[Detected change data]

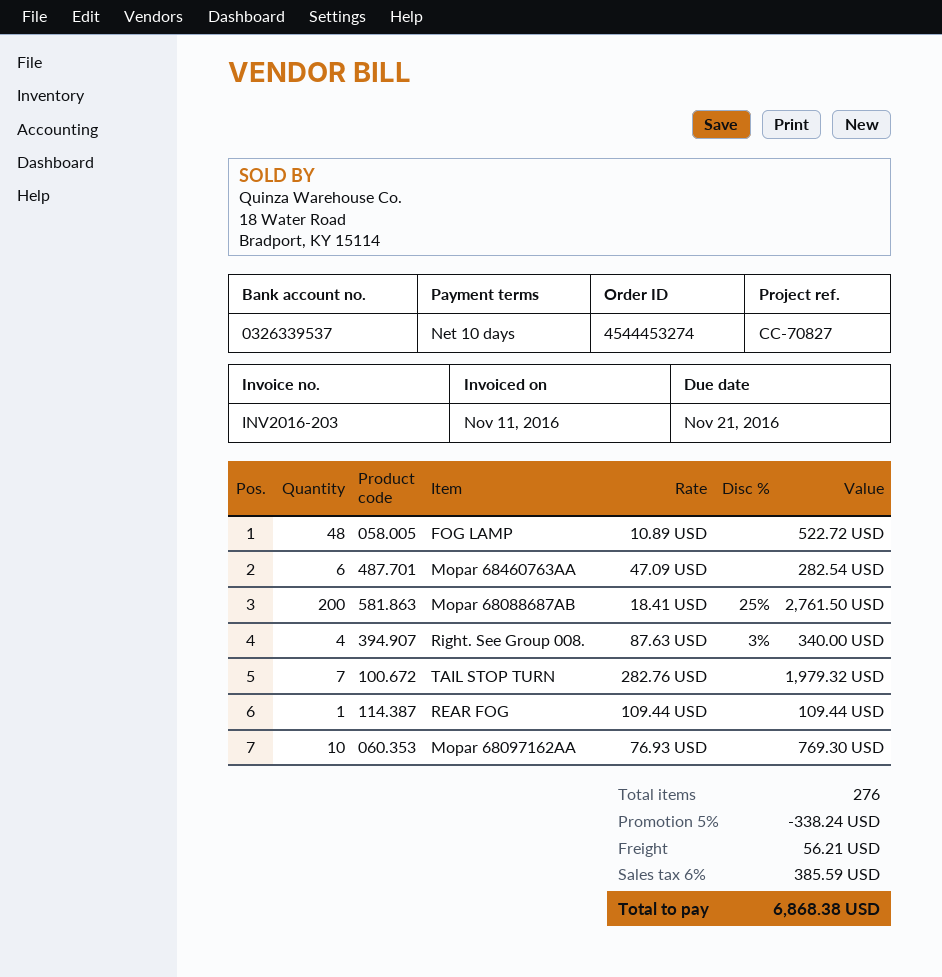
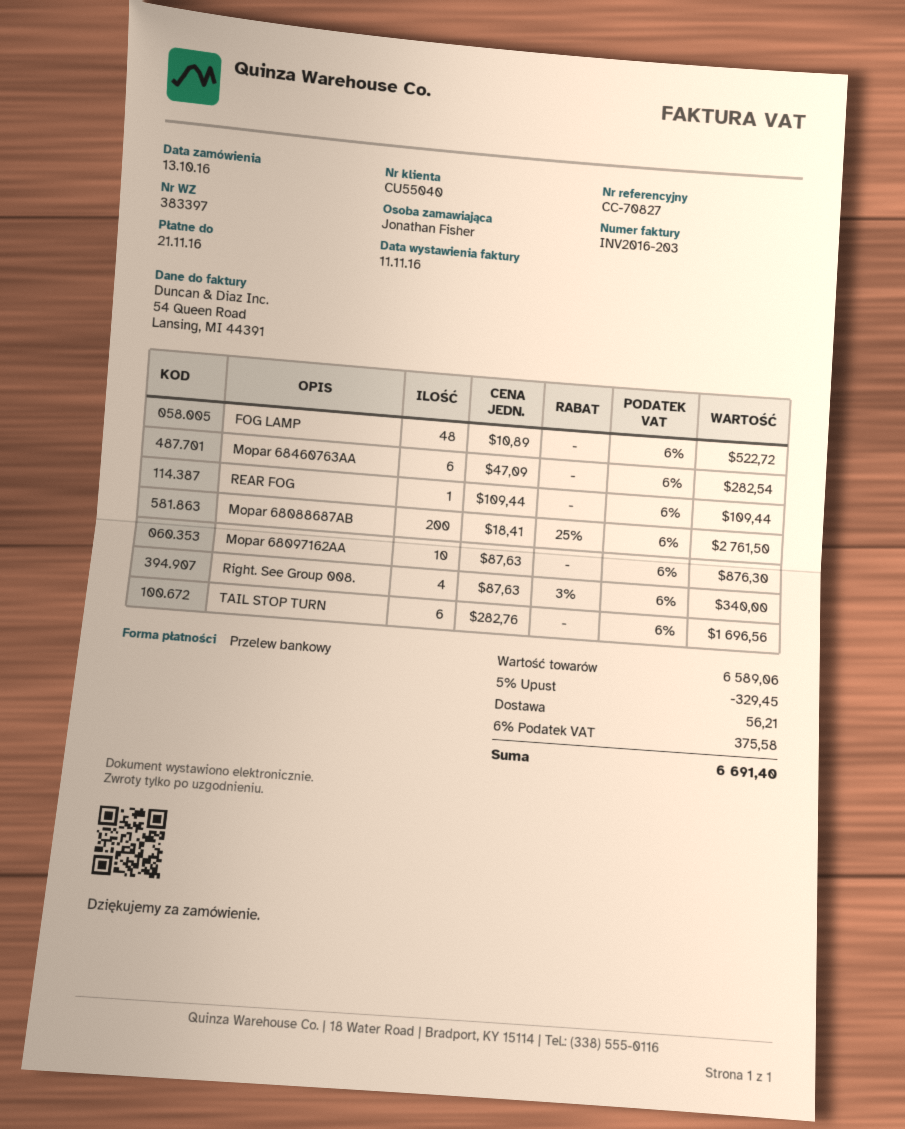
TAIL STOP TURN: 7 x 282.76 = 1979.32 -> 6 x 282.76 = 1696.56
Mopar 68097162AA: 10 x 76.93 = 769.30 -> 10 x 87.63 = 876.30
discount: 5% = 338.24 -> 5% = 329.45
tax: 6% = 385.59 -> 6% = 375.58
total: 6868.38 -> 6691.40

_Prompt_. Retype exactly, and only, the lines from the line holding "Mopar 68097162AA: 10" through the last line of the data; both of those lines count.

_Solution to this exercise_.
Mopar 68097162AA: 10 x 76.93 = 769.30 -> 10 x 87.63 = 876.30
discount: 5% = 338.24 -> 5% = 329.45
tax: 6% = 385.59 -> 6% = 375.58
total: 6868.38 -> 6691.40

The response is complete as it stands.